Saudi Minister of Human Resources and Social Development Ahmed Al-Rajhi has inaugurated the mrn.sa platform to document flexible work contracts between employees and employers.

Al-Rajhi said that the flexible work program would increase the number of local cadres integrated into the job market and seeks to empower male and female citizens and to help the private sector boost Saudization.

Read: Saudization in full gear: Thousands of expat jobs are disappearing

The program aims to increase flexible jobs and help Saudis integrate into the job market and enhance their skills and expertise to enable them to later become full-time employees.

Today, some four years after Vision 2030 was launched, various sectors are seeing a rise in the percentage of Saudis working, with more than half of the Kingdom’s technology sector now occupied by nationals.

The number of Saudi Arabians in the technology sector now stands at around 52%, with 21% being women.

The Saudi Press Agency reported that “The percentage of Saudis rose to 20.4% of the total workforce in the private sector during the first quarter of 2020 compared to 20.2 % during the same period last year. That percentage was 18.61 % in 2018, and 16.4% in 2017. 
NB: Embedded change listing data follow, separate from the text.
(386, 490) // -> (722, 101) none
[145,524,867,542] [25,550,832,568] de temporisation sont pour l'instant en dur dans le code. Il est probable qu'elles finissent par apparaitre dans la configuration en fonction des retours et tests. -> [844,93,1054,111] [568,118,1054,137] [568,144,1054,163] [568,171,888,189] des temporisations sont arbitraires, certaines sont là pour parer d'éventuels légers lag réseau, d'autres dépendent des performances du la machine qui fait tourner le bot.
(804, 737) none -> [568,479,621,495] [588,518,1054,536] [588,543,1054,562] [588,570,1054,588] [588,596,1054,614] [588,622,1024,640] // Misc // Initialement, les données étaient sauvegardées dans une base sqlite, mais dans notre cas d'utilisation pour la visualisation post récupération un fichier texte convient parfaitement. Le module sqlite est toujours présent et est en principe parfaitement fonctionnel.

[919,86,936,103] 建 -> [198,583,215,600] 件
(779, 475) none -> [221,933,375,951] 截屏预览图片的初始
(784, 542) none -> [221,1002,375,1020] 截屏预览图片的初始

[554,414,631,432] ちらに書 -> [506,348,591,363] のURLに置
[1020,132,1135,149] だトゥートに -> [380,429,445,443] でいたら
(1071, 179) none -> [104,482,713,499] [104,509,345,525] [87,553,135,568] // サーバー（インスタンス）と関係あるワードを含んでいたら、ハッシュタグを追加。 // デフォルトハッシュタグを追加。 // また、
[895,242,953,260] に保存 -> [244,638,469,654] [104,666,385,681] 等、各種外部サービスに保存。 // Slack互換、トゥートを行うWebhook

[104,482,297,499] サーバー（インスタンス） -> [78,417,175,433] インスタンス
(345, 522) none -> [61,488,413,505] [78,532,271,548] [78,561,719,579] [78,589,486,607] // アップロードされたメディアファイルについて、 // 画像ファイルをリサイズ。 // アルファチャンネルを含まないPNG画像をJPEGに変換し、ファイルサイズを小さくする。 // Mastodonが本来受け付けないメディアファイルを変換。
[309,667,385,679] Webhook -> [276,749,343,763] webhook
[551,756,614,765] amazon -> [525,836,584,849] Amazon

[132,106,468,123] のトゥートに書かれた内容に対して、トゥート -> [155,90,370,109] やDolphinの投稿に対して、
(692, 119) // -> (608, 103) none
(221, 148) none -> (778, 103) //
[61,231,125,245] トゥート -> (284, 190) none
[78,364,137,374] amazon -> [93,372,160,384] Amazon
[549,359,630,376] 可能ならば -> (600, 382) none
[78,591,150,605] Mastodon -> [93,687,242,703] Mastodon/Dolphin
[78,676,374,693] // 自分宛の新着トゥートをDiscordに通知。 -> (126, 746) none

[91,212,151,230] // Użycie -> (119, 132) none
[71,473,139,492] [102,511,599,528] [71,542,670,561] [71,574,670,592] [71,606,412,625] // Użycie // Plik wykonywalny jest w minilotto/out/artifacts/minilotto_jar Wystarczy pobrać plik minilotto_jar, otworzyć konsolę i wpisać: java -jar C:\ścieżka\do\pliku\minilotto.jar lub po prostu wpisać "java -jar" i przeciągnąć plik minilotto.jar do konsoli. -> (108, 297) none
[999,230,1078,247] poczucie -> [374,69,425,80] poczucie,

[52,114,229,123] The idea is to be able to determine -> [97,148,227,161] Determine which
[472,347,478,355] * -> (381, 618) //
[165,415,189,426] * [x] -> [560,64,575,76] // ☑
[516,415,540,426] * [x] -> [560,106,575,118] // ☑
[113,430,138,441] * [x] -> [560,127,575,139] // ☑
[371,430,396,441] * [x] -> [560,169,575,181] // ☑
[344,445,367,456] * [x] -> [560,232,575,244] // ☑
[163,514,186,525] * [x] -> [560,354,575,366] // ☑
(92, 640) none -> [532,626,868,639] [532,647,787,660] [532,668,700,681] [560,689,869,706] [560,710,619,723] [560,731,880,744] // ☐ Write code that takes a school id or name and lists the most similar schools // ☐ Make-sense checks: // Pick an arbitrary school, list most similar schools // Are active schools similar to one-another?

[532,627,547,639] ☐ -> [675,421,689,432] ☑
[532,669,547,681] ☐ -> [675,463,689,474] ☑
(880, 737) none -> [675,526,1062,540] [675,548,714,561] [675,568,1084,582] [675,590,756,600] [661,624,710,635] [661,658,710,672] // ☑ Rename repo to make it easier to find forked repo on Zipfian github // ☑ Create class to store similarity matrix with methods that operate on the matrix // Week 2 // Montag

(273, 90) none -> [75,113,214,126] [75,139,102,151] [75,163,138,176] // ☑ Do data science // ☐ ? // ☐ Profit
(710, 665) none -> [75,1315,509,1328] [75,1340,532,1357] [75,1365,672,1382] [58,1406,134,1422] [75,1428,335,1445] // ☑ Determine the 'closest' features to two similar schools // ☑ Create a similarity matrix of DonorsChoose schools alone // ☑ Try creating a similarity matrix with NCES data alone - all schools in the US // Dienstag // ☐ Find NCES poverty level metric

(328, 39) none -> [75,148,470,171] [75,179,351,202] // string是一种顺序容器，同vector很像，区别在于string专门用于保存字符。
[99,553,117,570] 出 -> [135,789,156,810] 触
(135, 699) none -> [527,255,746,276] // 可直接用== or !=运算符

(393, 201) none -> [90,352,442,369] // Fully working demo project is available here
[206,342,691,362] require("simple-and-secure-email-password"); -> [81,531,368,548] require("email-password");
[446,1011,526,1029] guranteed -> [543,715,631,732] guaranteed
The Eastern Province stood first in the Saudization with 24% and followed by Riyadh with 20.72%, Makkah 20.46%, Madinah  18.14%, and Asir 16%.

Finance and insurance were the highest economic activities where the highest level of Saudization 83% was achieved in the private sector. This was followed by activities of international organizations 70.71%, mining and quarries 62%, education 53% and information and communications 48.8%.